Ce n’est pas tout. Dans les sites d’offres d’emploi gratuites maintenant, genre Jobmada sur Moov Madagascar, il y a des agences « d’escort girl » qui recrutent. Les filles recrutées travailleront pour des clients haut-de-gamme. Et la compensation va sans dire. L’heure [une petite correction] La journée est à 200 000 Ariary. C’est une bien grosse somme pour les Malgaches qui sont très nombreux à ne pas gagner cette somme en un mois. En Euros, ça fait à peu près 72,45. J’ai visité un de leurs sites web; chaque « agent » a un profil qui y est publié et avec les « talents » spécifiques de chacune. Quand j’ai dit évolué, je n’arrivais pas à croire que de là à se cacher le visage, les prostituées s’affichent maintenant aux yeux de tous… enfin… des visiteurs de ces sites.
Mon mari et moi étions récemment à Tamatave, une province sur la côte est de Madagascar. On était en train d’apprécier un bon jus de coco au bord de la mer. Il devait être 19 heures. Et voilà qu’en face de nous, une 4×4 se gara et quelques hommes chinois en sont sortis. A peine ont-ils mis pieds à terre qu’une ruée de prostituées les ont envahis. Il fallait le voir pour le croire. Elles se disputaient presque. Pas de chance pour elles, ces gars là n’étaient pas intéressés.
La meilleure?

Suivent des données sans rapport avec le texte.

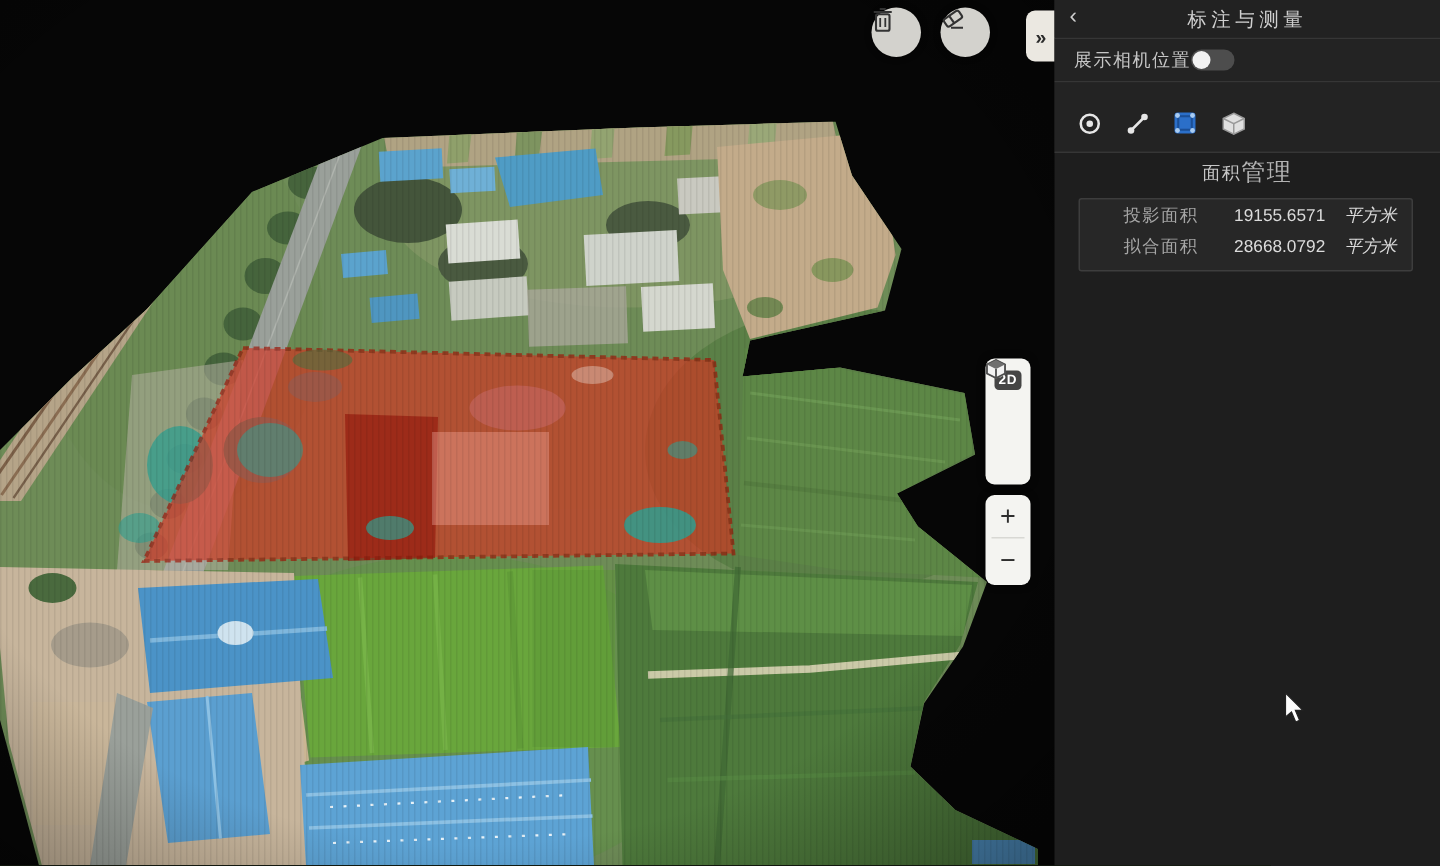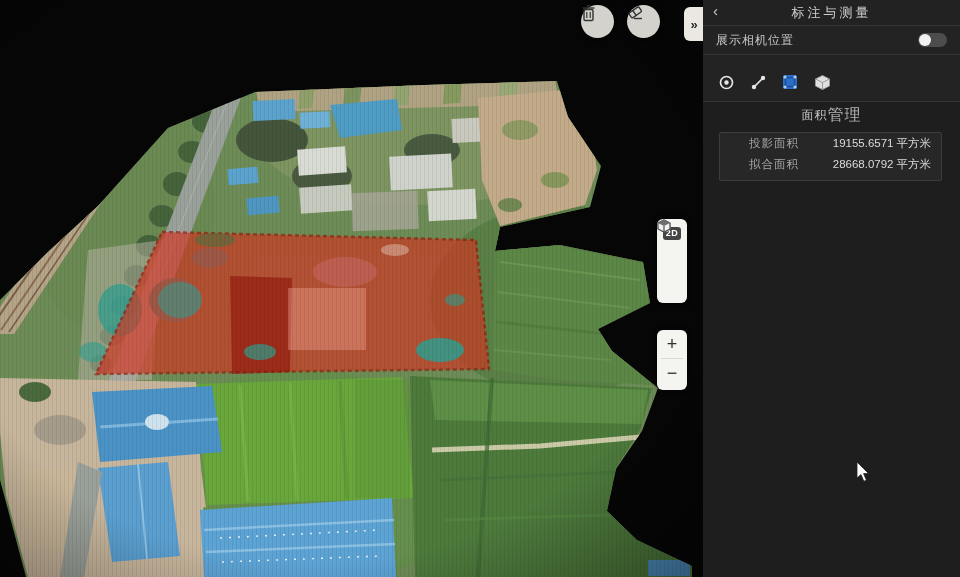--- a/index.html
+++ b/index.html
@@ -30,7 +30,7 @@
   .p-header{position:relative;height:25px;display:flex;align-items:center;justify-content:center;background:#222;}
   .p-back{position:absolute;left:10px;top:0;font-size:15px;color:#cfcfcf;cursor:pointer;line-height:22px;}
   .p-title{font-size:13px;color:#cfcfcf;letter-spacing:3px;}
-  .row-camera{height:28px;display:flex;align-items:center;justify-content:space-between;padding:0 13px;background:#232323;}
+  .row-camera{height:28px;display:flex;align-items:center;padding:0 13px;background:#232323;}
   .row-label{font-size:12px;color:#c6c6c6;letter-spacing:1px;}
   .toggle{width:29px;height:14px;border-radius:8px;background:#4d4d4d;position:relative;cursor:pointer;}
   .toggle .knob{position:absolute;left:1px;top:1px;width:12px;height:12px;border-radius:50%;background:#f2f2f2;}

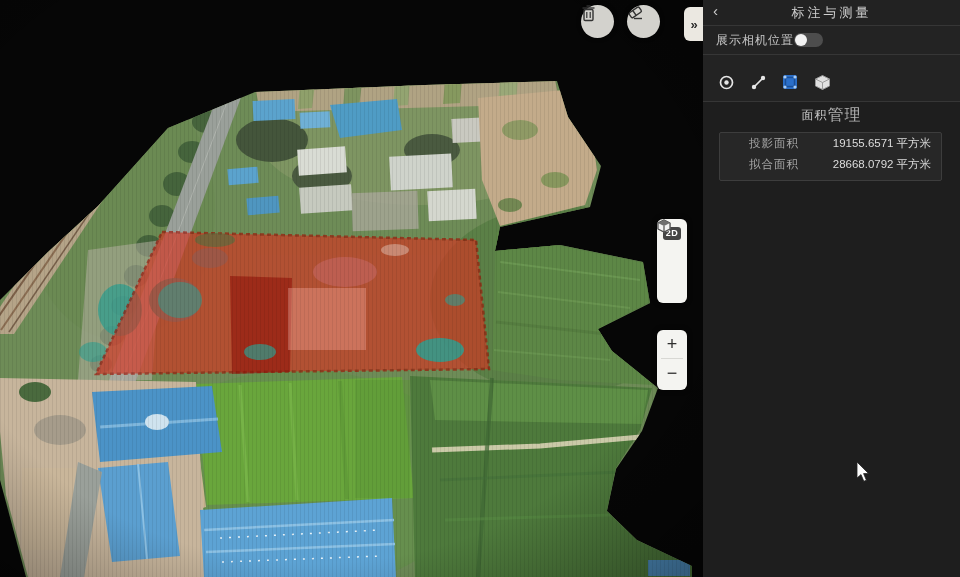--- a/index.html
+++ b/index.html
@@ -46,7 +46,7 @@
   .data-row{height:21px;display:flex;align-items:center;justify-content:space-between;padding:0 10px 0 29px;text-align:right;}
   .data-label{font-size:11.5px;color:#a6a6a6;letter-spacing:1px;}
   .data-value{font-size:11.5px;color:#dcdcdc;}
-  .data-value .unit{margin-left:3px;}
+  .data-value .unit{margin-left:13px;font-style:italic;}
 
   
   #cursor{position:absolute;left:856px;top:462px;pointer-events:none;}

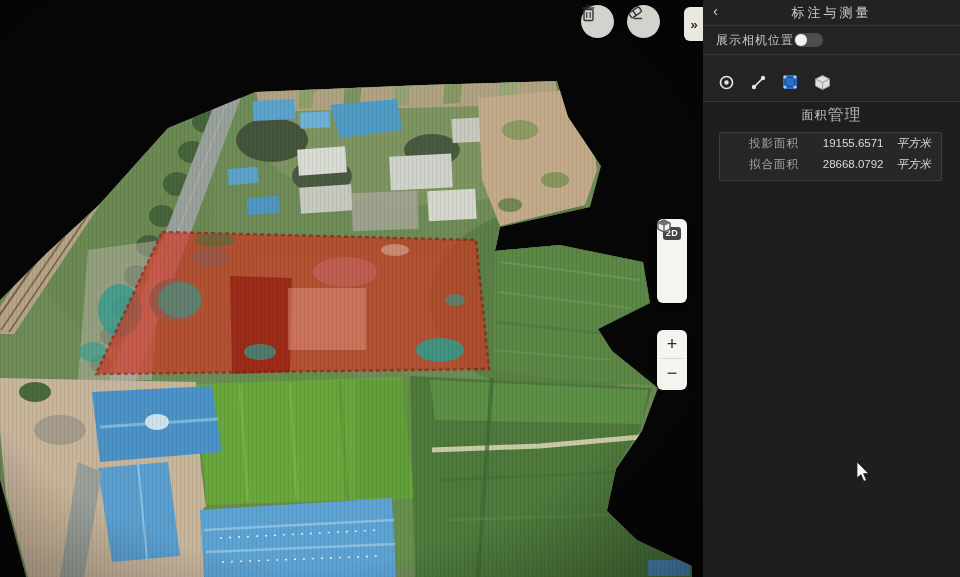--- a/index.html
+++ b/index.html
@@ -240,7 +240,7 @@
 
     <div class="collapse-tab">»</div>
 
-    <div class="ctrl-pill" style="top:219px;height:84px;">
+    <div class="ctrl-pill" style="top:239px;height:84px;">
       <div class="cell">
         <span class="badge-2d">2D</span>
       </div>

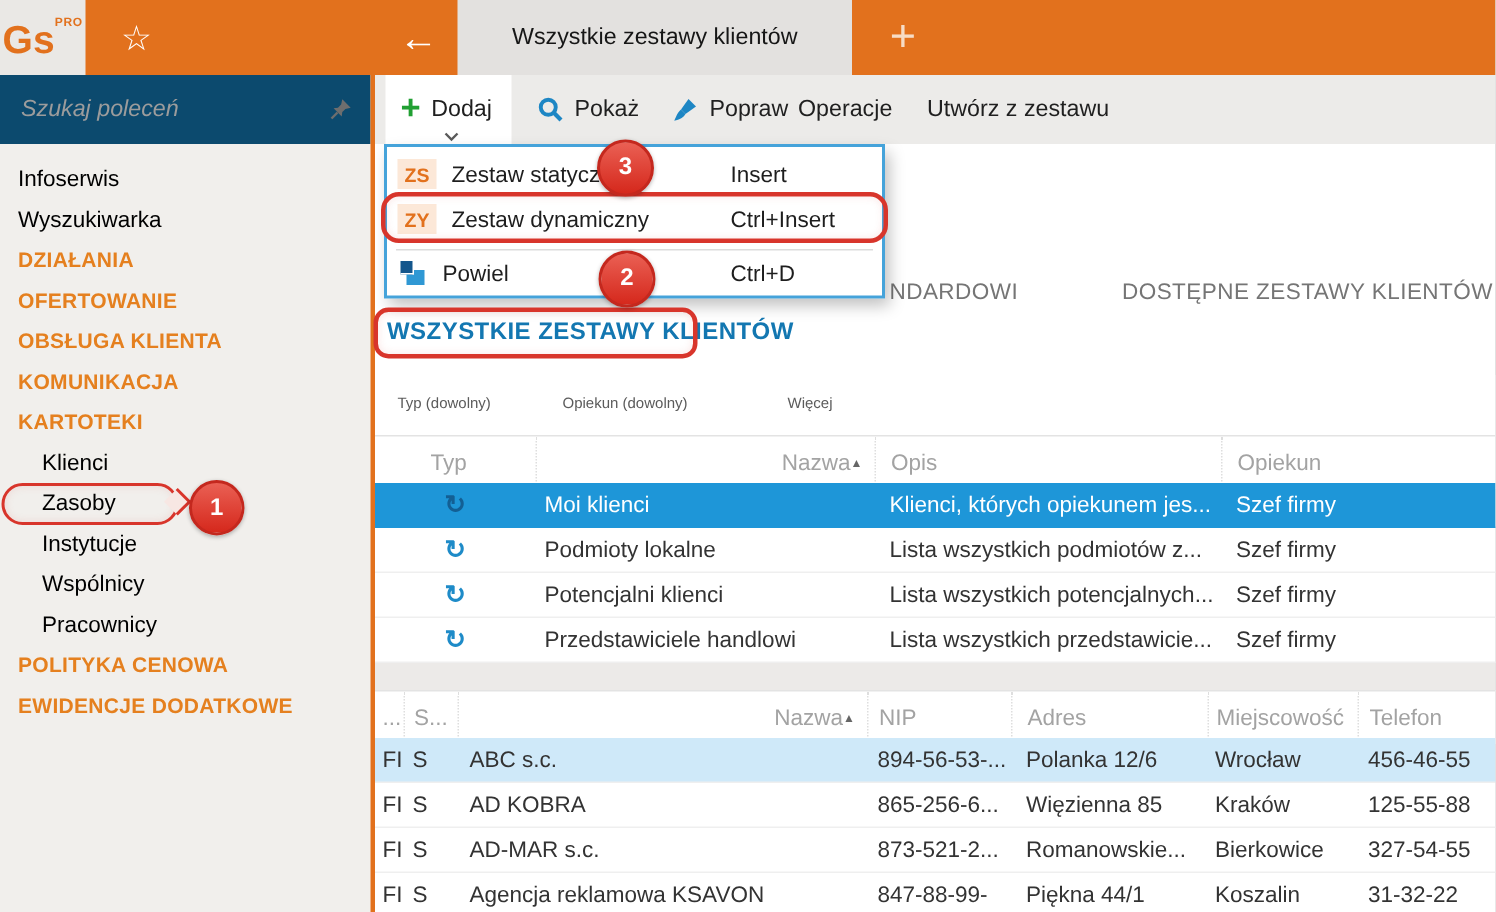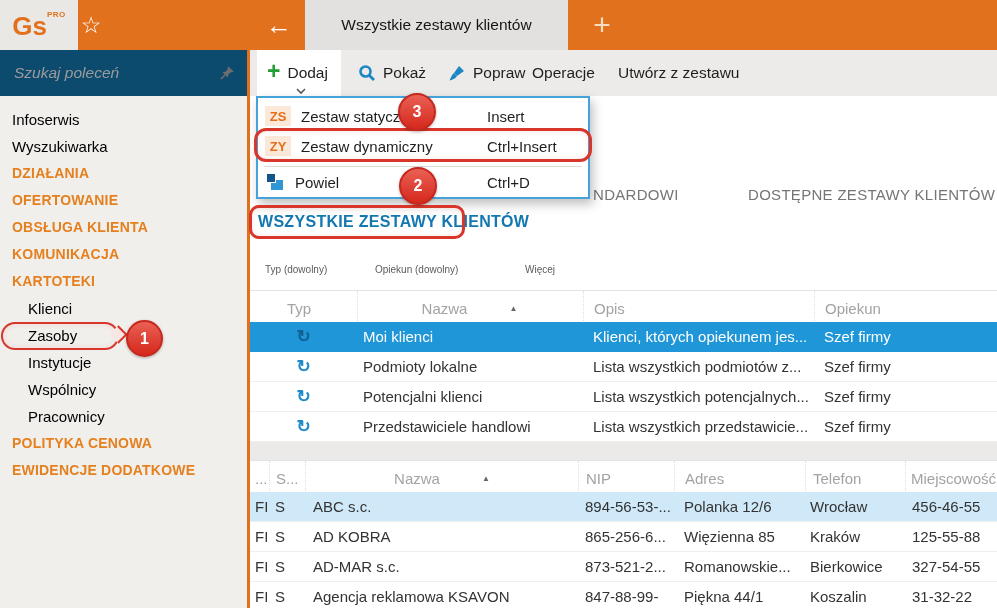--- a/index.html
+++ b/index.html
@@ -8,7 +8,7 @@
 
   
   .topbar { position:absolute; left:0; top:0; width:997px; height:50px; background:#e2711d; }
-  .logo-box { position:absolute; left:0; top:0; width:78px; height:50px; background:#eae8e5; display:flex; align-items:center; justify-content:center; }
+  .logo-box { position:absolute; left:0; top:0; width:57px; height:50px; background:#eae8e5; display:flex; align-items:center; justify-content:center; }
   .logo { color:#e2711d; font-weight:bold; font-size:26px; line-height:1; }
   .logo sup { font-size:8px; font-weight:bold; letter-spacing:.5px; vertical-align:18px; }
   .star-btn { position:absolute; left:68px; top:0; width:46px; height:50px; display:flex; align-items:center; justify-content:center; color:#fff; font-size:23px; }

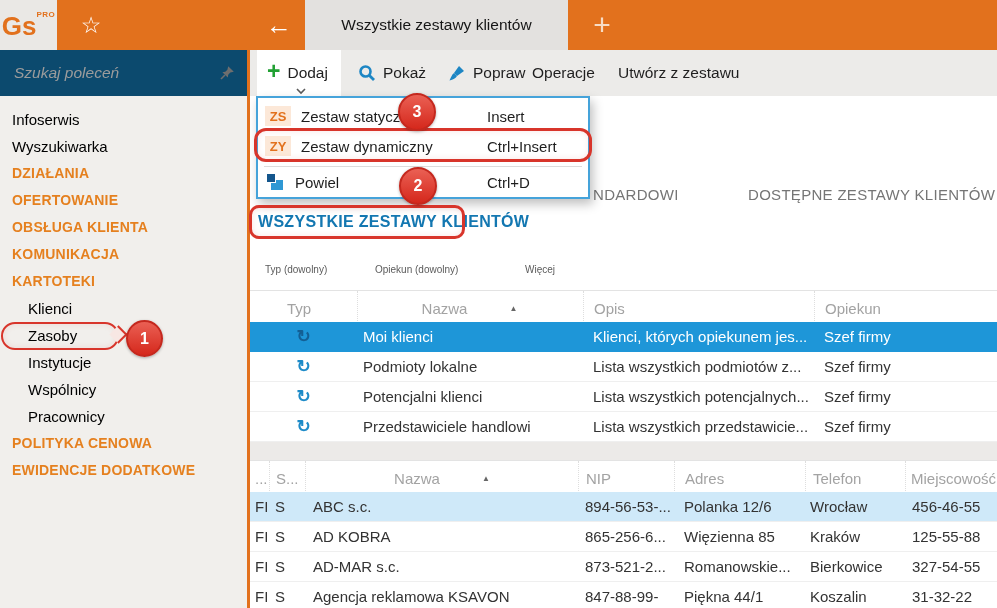--- a/index.html
+++ b/index.html
@@ -69,7 +69,7 @@
   .cell { overflow:hidden; white-space:nowrap; }
   .c-icon { text-align:center; color:#1e8bc8; font-weight:bold; font-size:17px; }
   .pad6 { padding-left:6px; } .pad8 { padding-left:8px; } .pad10 { padding-left:10px; }
-  .sort-flex { flex:1; display:flex; align-items:center; justify-content:center; padding-right:8px;gap:42px; }
+  .sort-flex { flex:1; display:flex; align-items:center; justify-content:flex-end; padding-right:8px; }
   .sort-arrow { font-size:8px; color:#666; }
   .row-sel-dark { background:#1e96d8; color:#fff; border-bottom:1px solid #1e96d8; }
   .row-sel-dark .c-icon { color:#135f94; }

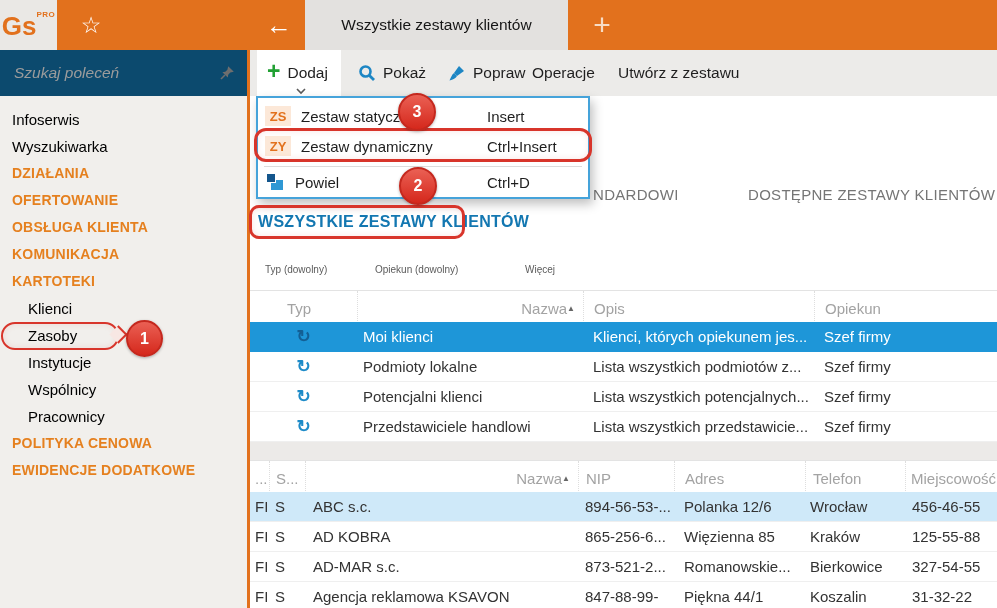--- a/index.html
+++ b/index.html
@@ -242,11 +242,11 @@
     <div class="pad10">
         <span>Adres</span>
       </div>
+    <div style="padding-left:5px;">
+        <span>Miejscowość</span>
+      </div>
     <div style="padding-left:7px;">
         <span>Telefon</span>
-      </div>
-    <div style="padding-left:5px;">
-        <span>Miejscowość</span>
       </div>
   </div>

L’histoire s’est toujours passée à Tamatave. Un des collègues de mon mari (j’espère qu’il ne tombera pas sur cet article 😀 ) a ramené une très jeune fille à son bungalow. A peine si elle avait 18 ans, je dirai. Une petite jeune fille, assez jolie dont vous ne vous douteriez pas du tout si vous la rencontriez dans la rue. Et comment cet homme l’a déniché figurez-vous?… Facebook… Elle a un compte sur facebook où, selon ce collègue de mon mari, elle invite des tas d’hommes, elle publie des photos qui les font craquer et bien entendu, les invitent à « goûter » à ses services (payants bien sûr). Le rendez-vous a été même fixé depuis Antananarivo.
Est-ce le monde qui change? Est-ce l’envie de survivre qui a entraîné tout ceci? Ou est-ce que le travail du sexe n’est tout simplement plus tabou?